Select Committee on Delegated Powers and Deregulation Fifth Report


13 JANUARY 1999

By the Select Committee appointed to report whether the provisions of any bill inappropriately delegate legislative power, or whether they subject the exercise of legislative power to an inappropriate degree of parliamentary scrutiny; to report on documents laid before Parliament under section 3(3) of the Deregulation and Contracting Out Act 1994 and on draft orders laid under section 1(4) of that Act; and to perform, in respect of such documents and orders, the functions performed in respect of other instruments by the Joint Committee on Statutory Instruments.



1.  This bill has rightly been heralded as the greatest shake-up of legal services since legal aid was introduced by the Legal Aid and Advice Act 1949. Many of the changes are made in the bill itself but important issues are left to be settled by the use of delegated powers cast in wide, enabling terms. Some of the issues to which these suggested delegated powers relate are of fundamental importance within a democratic society. They affect the extent to which a citizen may be granted or denied access to justice to promote or defend rights and liberties. They raise for consideration how far control by the state of the means of access to justice may erode the separation of powers and put individuals at a disadvantage when seeking to defend themselves against claims brought by the very government which also has the power to prescribe how effectively they may be represented. So the proposed delegated powers fall to be considered rigorously.


2.  In addition to the memorandum from the Lord Chancellor's Department, we have received evidence from the British Medical Association, from the General Council of the Bar and also from Jonathan Hirst QC, its Vice-Chairman, and from the Law Society. This is printed in the annex to this Report.

legal services commission

3.  Clause 1 establishes the Legal Services Commission, which is to have wide-ranging functions relating to the work of the Community Legal Service and the Criminal Defence Service. Clause 2 empowers the Lord Chancellor to establish two separate bodies, rather than one, to carry out the functions of the Commission. Clause 3 gives the Commission its powers. Clause 4 provides that the Lord Chancellor may give directions to the Commission requiring it to discharge its functions in any manner specified in the directions.
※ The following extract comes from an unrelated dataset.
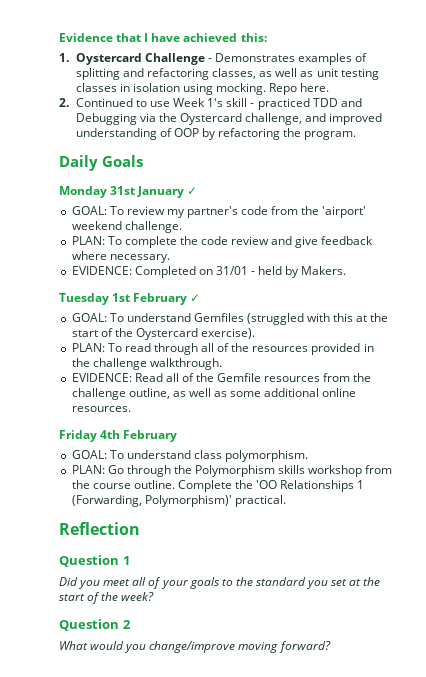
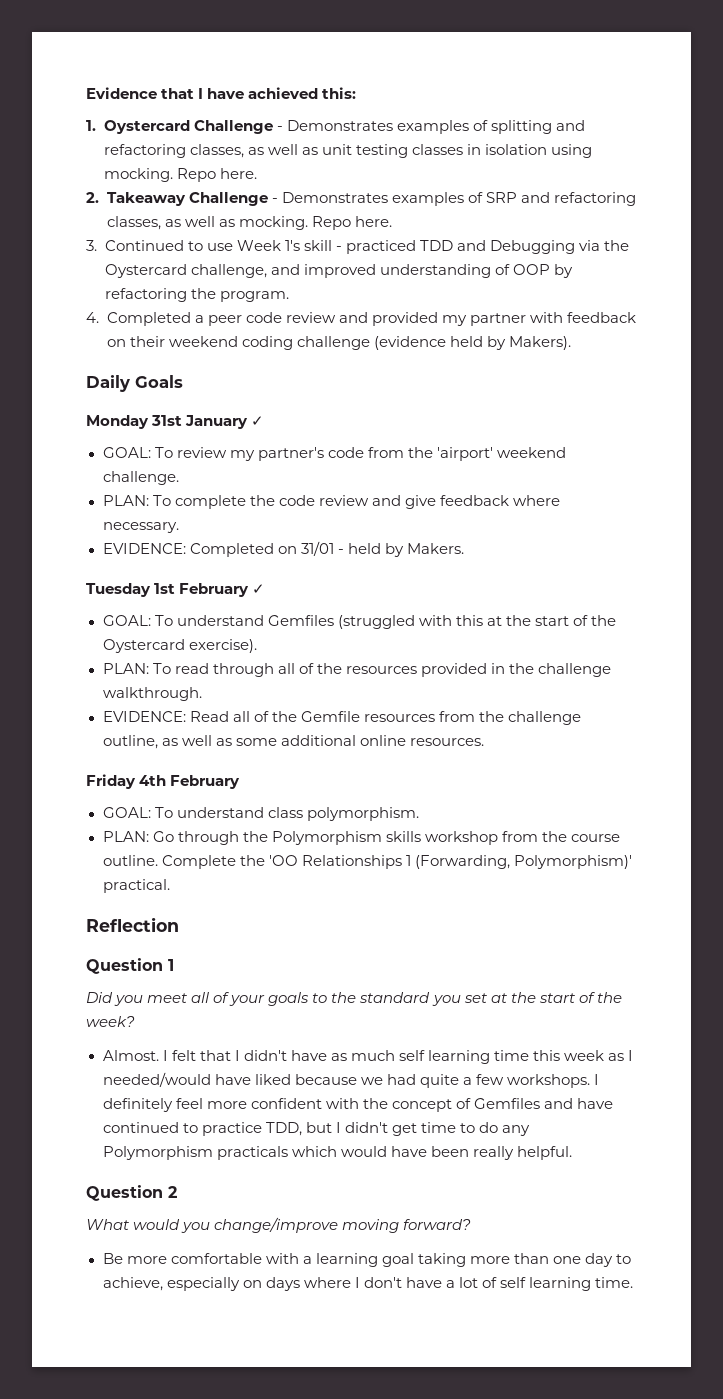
(69, 102) none -> [106,192,636,206] [106,216,392,230] [86,240,97,251] Takeaway Challenge - Demonstrates examples of SRP and refactoring classes, as well as mocking. Repo here. // 3.
(357, 135) none -> [86,312,636,326] [106,336,571,350] // 4. Completed a peer code review and provided my partner with feedback on their weekend coding challenge (evidence held by Makers).
(155, 596) none -> [102,1050,634,1064] [102,1072,600,1088] [102,1098,614,1112] [102,1122,531,1136] [102,1146,572,1160] // Almost. I felt that I didn't have as much self learning time this week as I needed/would have liked because we had quite a few workshops. I definitely feel more confident with the concept of Gemfiles and have continued to practice TDD, but I didn't get time to do any Polymorphism practicals which would have been really helpful.
(331, 647) none -> [102,1253,632,1267] [102,1277,634,1291] // Be more comfortable with a learning goal taking more than one day to achieve, especially on days where I don't have a lot of self learning time.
The power to give directions is amplified by clause 6(4), which empowers the Lord Chancellor to impose requirements on the Commission as to descriptions of services to be funded from any specific amount paid into the community legal service. They are further amplified by clause 7(1) (directions setting priorities in funding services), clause 7(7) (directions requiring the funding in specified circumstances of services otherwise excluded by Schedule 2) and clause 18(2) (directions as to funding of services relating to foreign law). By clause 9 the Commission, in the code governing the provision of services to the community legal service, must take into account all factors which the Lord Chancellor may require it to consider by directions under clause 4. So the Commission has wide-ranging responsibilities crucial to the sound administration of both civil and criminal justice and the standards of advice and service to be provided in each area of our law. In turn, the nature and scope of directions given by the Lord Chancellor will be crucial to the operation of the Commission and the way in which it provides access to justice. Yet the power of the Lord Chancellor to give directions is almost untrammelled. We view this with considerable concern.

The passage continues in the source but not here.